Leadership appears stable as of the most recent 990 filing: James F. Keenan serves as President and Treasurer ($165,000 compensation), Kate Mullins as Executive Director ($115,500), John Pycik as Vice President and Secretary ($56,000), Donald F. Walter as Director ($54,500), and Jerry French as Director ($50,000). No leadership transitions or new program initiatives have been publicly announced as of early 2026.
Securing funding from the Judd Leighton Foundation requires understanding that this is a relationship-driven, locally rooted funder — not an open public call. The guidelines explicitly instruct prospective applicants to contact Executive Director Kate Mullins at (574) 232-5970 "at the beginning of the process" before submitting any formal paperwork. This is not optional etiquette; it is how the foundation screens fit. Use this call to confirm geographic eligibility within St. Joseph County, identify which of the three focus areas best aligns with your project, and learn the exact submission deadline for the upcoming review cycle.

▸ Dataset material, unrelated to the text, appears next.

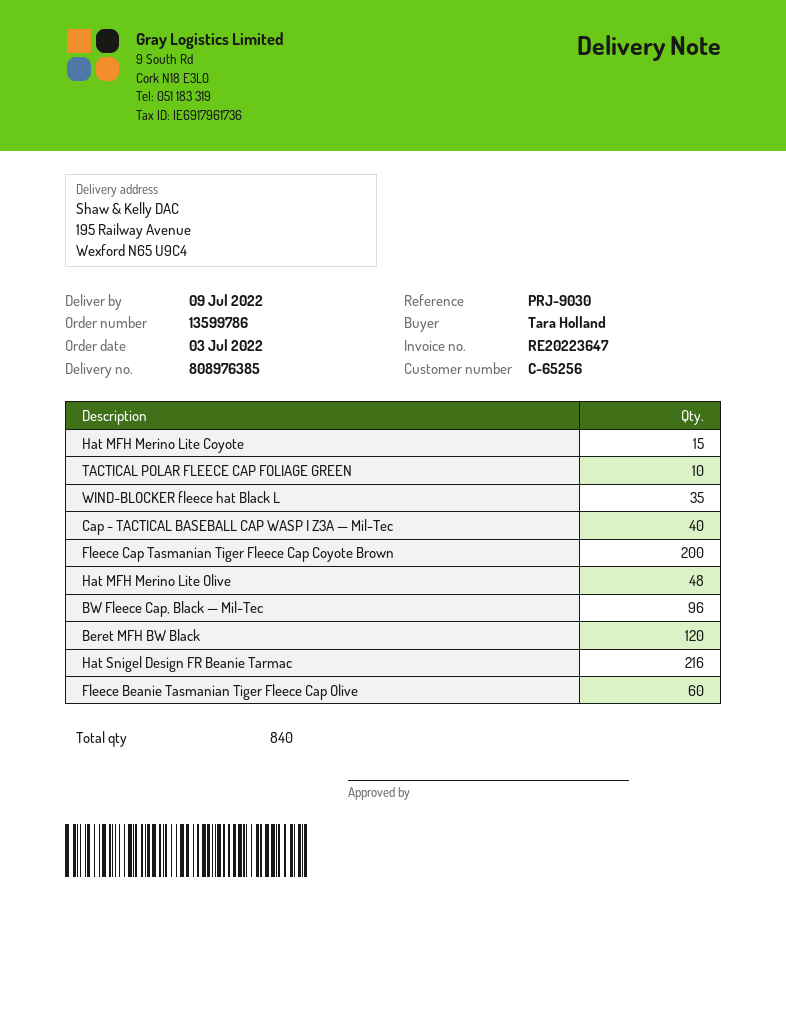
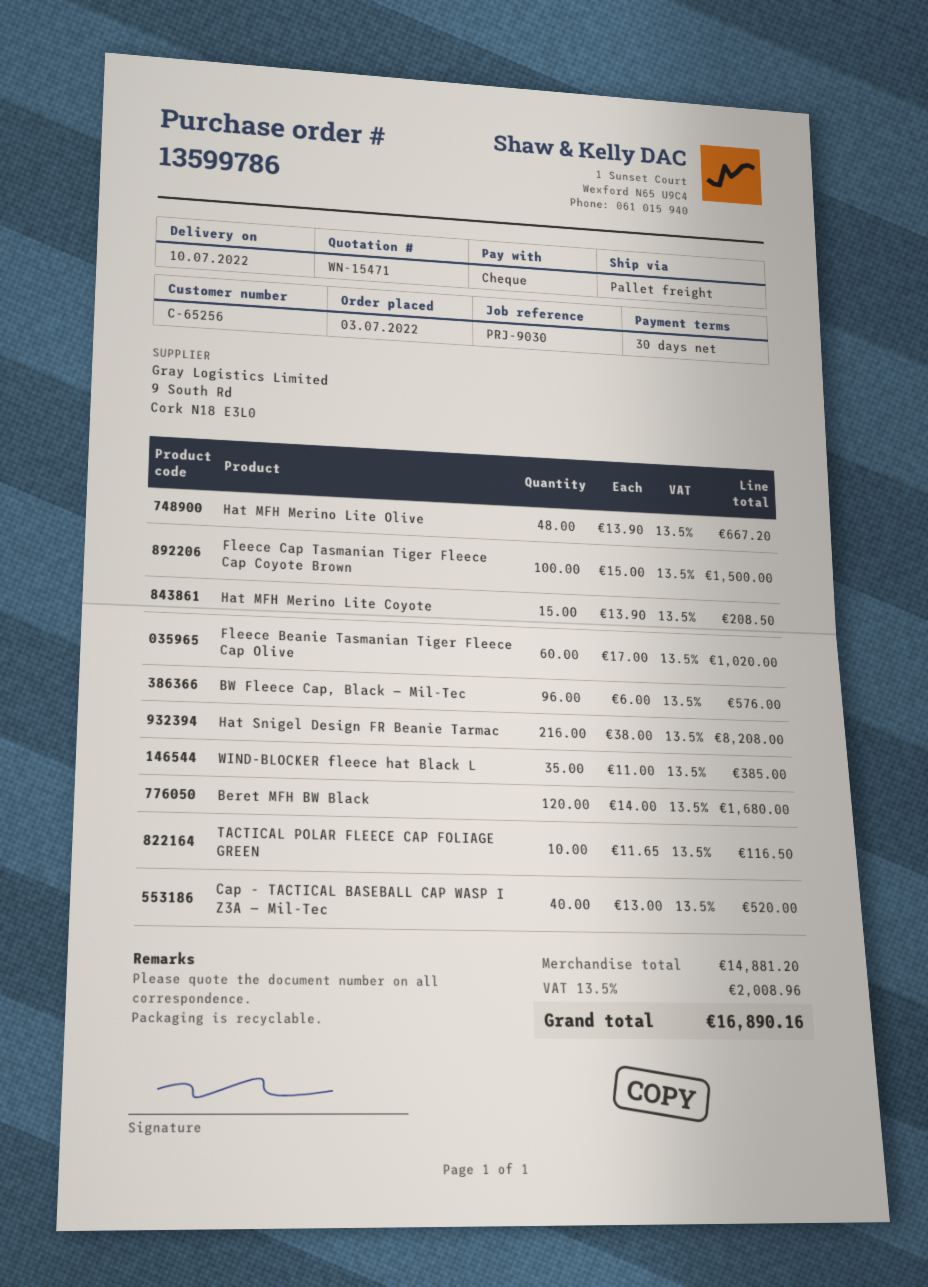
delivery date: 2022-07-09 -> 2022-07-10
Fleece Cap Tasmanian Tiger Fleece Cap Coyote Brown: 200 -> 100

Timing is non-negotiable. The board reviews grants at its June and December meetings. Applications must arrive by approximately mid-May (for June) and mid-November (for December). Missing these windows means waiting six months — and there is no rolling review. Confirm the exact dates with foundation staff before investing time in a proposal.
Use the foundation's specific form. The grant proposal form on juddleightonfoundation.org requests information that a general letter of inquiry does not capture. Submitting only a narrative letter signals that an applicant has not carefully reviewed the guidelines — a meaningful first impression at a relationship-oriented funder.
Map your outcomes to the three pillars explicitly. The board evaluates each proposal on relevance to health, education, and/or economic development as they affect "the community at large." Generic quality-of-life language is insufficient. Use specific metrics: patient outcomes, educational attainment rates, jobs created, businesses launched, or income changes tied directly to your program.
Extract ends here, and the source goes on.